§ WHAT YOU NEED TO DO
Look through the data that follows and work out how many lines contain the string "left". Nothing but that number should be given.

§ TASK MATERIAL
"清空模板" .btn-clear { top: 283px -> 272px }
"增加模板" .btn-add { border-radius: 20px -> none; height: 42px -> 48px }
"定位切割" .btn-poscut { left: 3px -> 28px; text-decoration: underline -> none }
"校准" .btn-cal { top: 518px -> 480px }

---

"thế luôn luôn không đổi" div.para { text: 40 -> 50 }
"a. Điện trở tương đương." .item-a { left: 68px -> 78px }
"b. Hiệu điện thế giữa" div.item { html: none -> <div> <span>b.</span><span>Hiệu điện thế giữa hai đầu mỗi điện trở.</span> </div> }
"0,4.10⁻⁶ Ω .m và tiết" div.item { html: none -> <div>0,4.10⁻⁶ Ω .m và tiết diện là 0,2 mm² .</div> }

§ WRITTEN ANSWER
2